To do: For the word "Replaces", count the lines in the records below that include it and give only that number.

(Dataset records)
═══

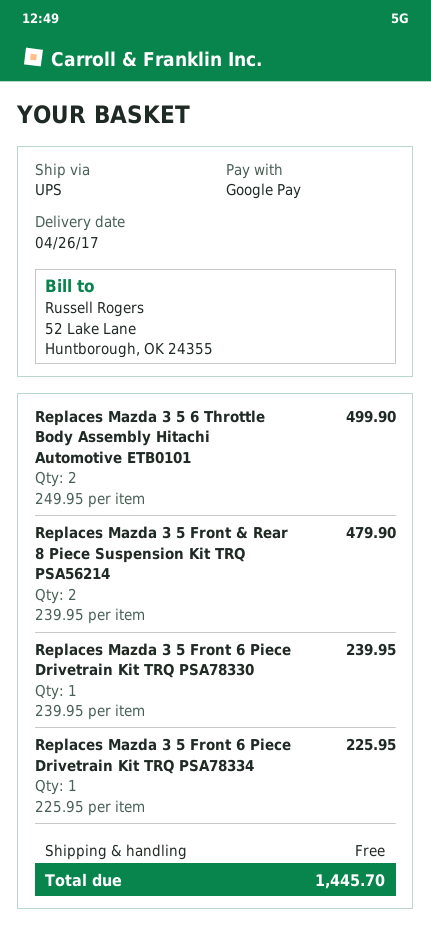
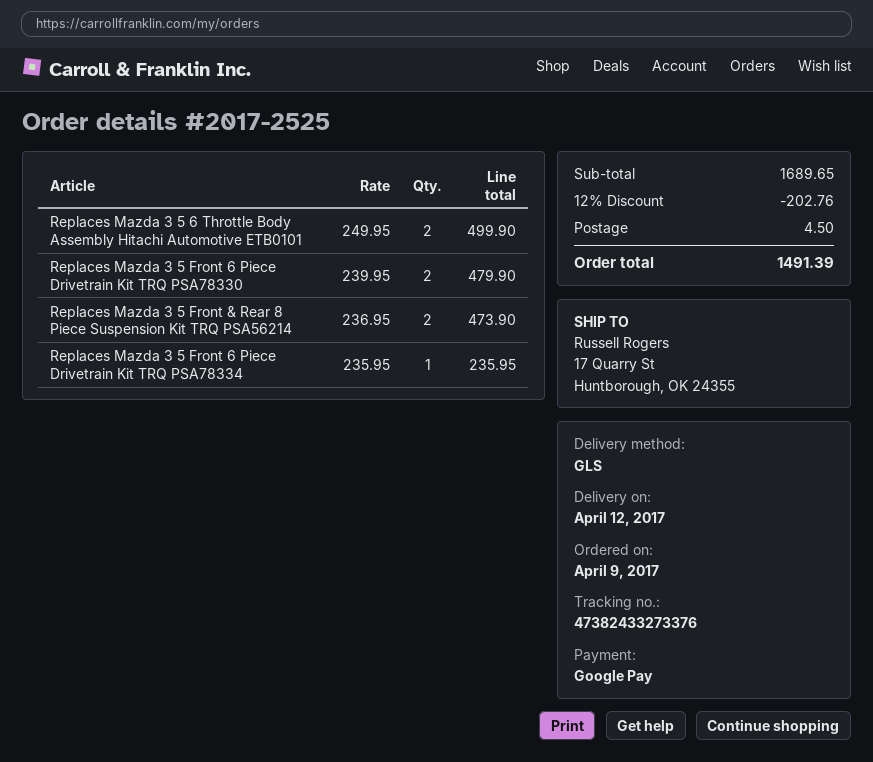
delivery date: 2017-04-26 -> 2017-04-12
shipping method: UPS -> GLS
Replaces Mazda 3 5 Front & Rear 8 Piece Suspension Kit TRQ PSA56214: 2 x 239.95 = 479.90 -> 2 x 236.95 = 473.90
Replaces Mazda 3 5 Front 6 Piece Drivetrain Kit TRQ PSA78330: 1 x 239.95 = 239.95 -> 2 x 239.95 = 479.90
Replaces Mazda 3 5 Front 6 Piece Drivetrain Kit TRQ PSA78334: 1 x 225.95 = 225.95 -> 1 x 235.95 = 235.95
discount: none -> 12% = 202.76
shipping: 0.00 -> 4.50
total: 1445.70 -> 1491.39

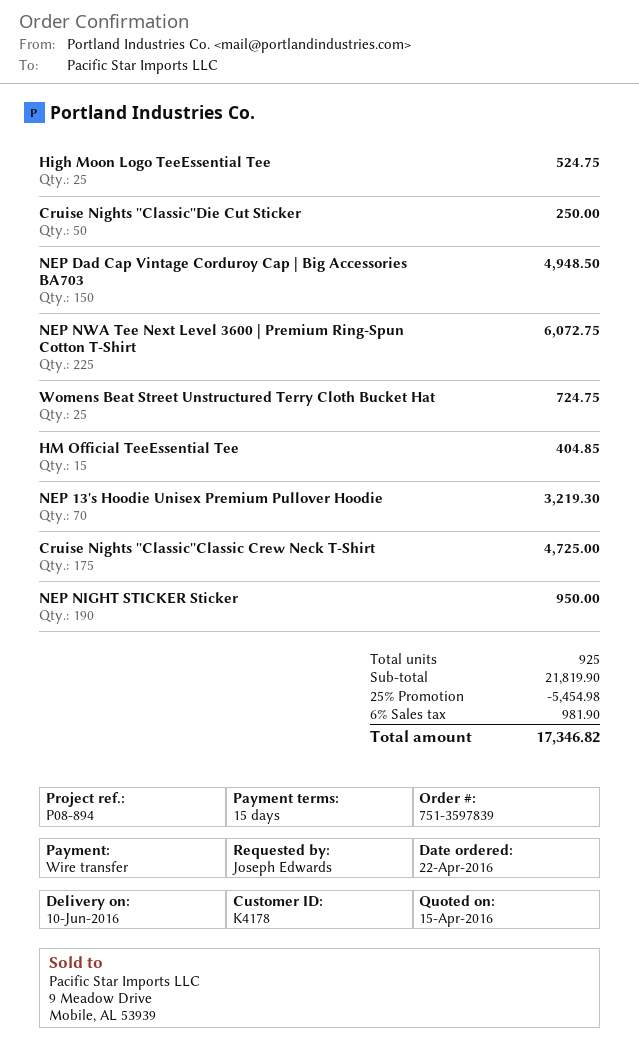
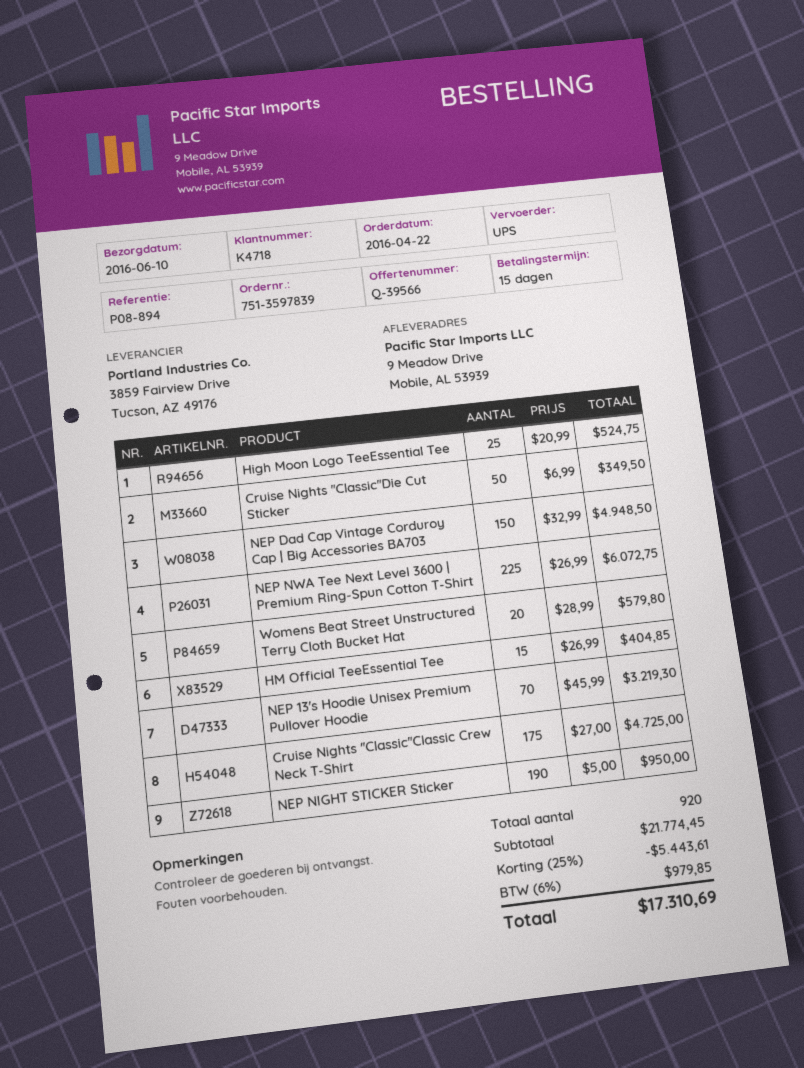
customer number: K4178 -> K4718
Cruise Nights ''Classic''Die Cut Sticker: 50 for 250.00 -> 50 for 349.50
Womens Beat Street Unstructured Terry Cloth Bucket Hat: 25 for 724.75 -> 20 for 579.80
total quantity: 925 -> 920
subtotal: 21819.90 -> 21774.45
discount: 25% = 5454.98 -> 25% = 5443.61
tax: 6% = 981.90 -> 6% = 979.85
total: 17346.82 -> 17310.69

═══

Answer to this problem: 3